Isabel Hilton, an eminent authority on China and chief executive of chinadialogue.net, presents three programmes looking at contemporary China's relationships with the wider world.
The series looks at the Chinese government's efforts to win over "hearts and minds" with a sophisticated media strategy and at the efforts Beijing is making on its own account and in international organisations to "build a Chinese world".
In this first programme, Hilton focuses on the Chinese government's flagship Belt and Road Initiative (BRI). This claims to increase the economic security and power of the host nations whose infrastructure is improved by Beijing's inward investment and to benefit China too. The Chinese Communist Party calls it a win-win for both Beijing and the countries receiving Chinese investment. But is it?
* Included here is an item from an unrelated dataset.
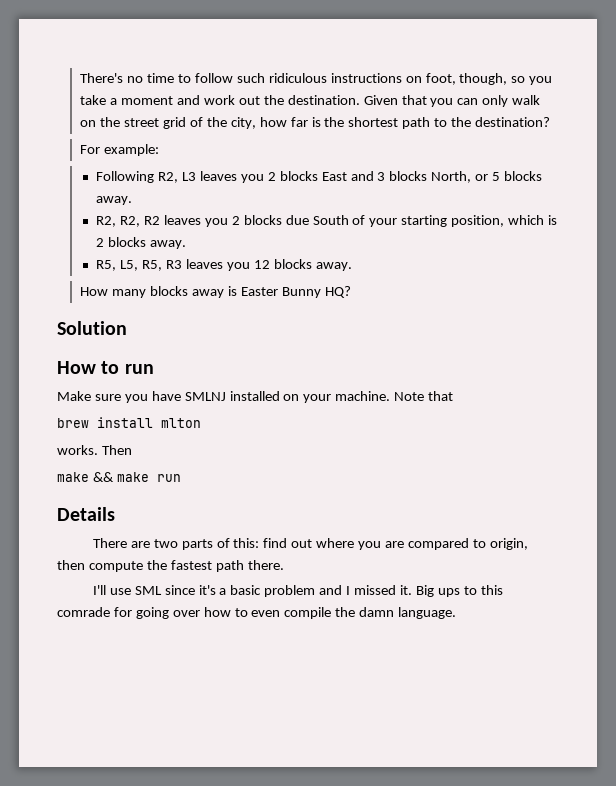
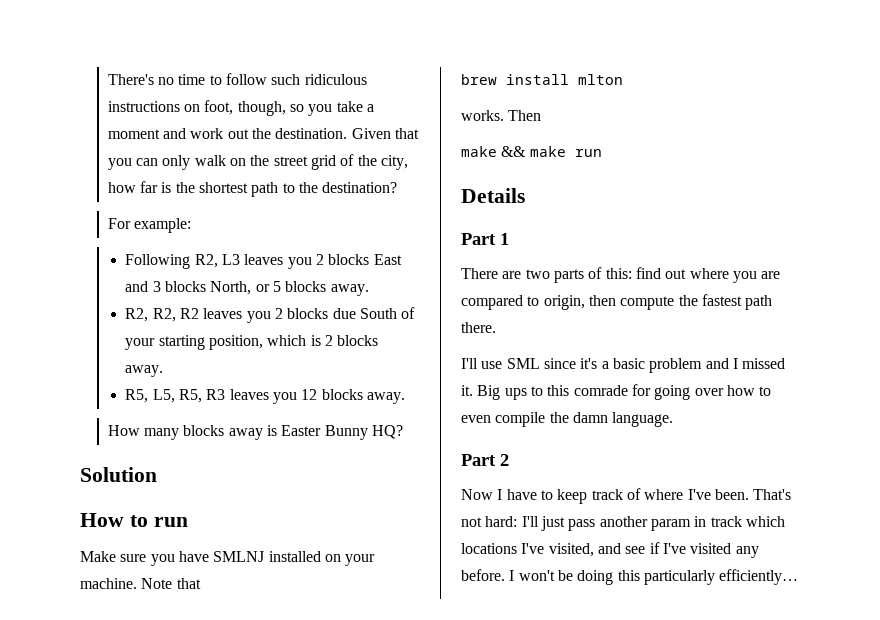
(115, 514) none -> [461,233,509,245] // Part 1
(457, 613) none -> [461,454,509,466] [461,488,792,504] [461,516,785,531] [461,542,759,558] [461,569,799,585] // Part 2 // Now I have to keep track of where I've been. That's not hard: I'll just pass another param in track which locations I've visited, and see if I've visited any before. I won't be doing this particularly efficiently…

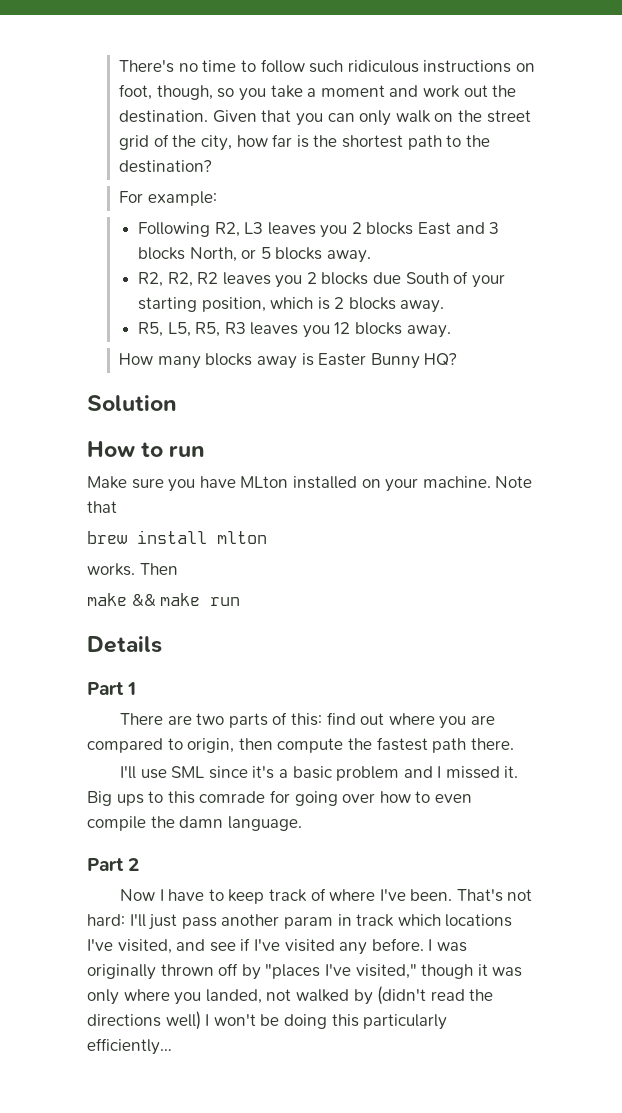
[213,551,265,562] SMLNJ -> [240,476,289,488] MLton
(515, 575) none -> [436,942,467,952] [87,963,523,980] [87,986,494,1005] [87,1011,210,1030] was originally thrown off by "places I've visited," though it was only where you landed, not walked by (didn't read the directions well) I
Talking to leading experts on China, its politics and its economy, Hilton discovers the reasons for China's overtures to countries such as Pakistan, Cambodia and Kazakhstan and those further afield in Africa, Latin America and even Europe. If these countries get new ports and high-speed railway links as well as bridges and tunnels, what does Beijing want - and get - in return?
Earlier this year, President Xi Jinping said those involved in BRI projects should be China's ambassador but, Hilton asks, what exactly does that mean?
And although some projects in central Asia and Africa are already completed, they haven't always been completed to the expected standards. Elsewhere, the debt the recipient countries have taken on with China to fund their much-desired new facilities has proved so onerous for them that Beijing has needed to intervene to keep things on track.
So just how well is China's launch into the global big time going?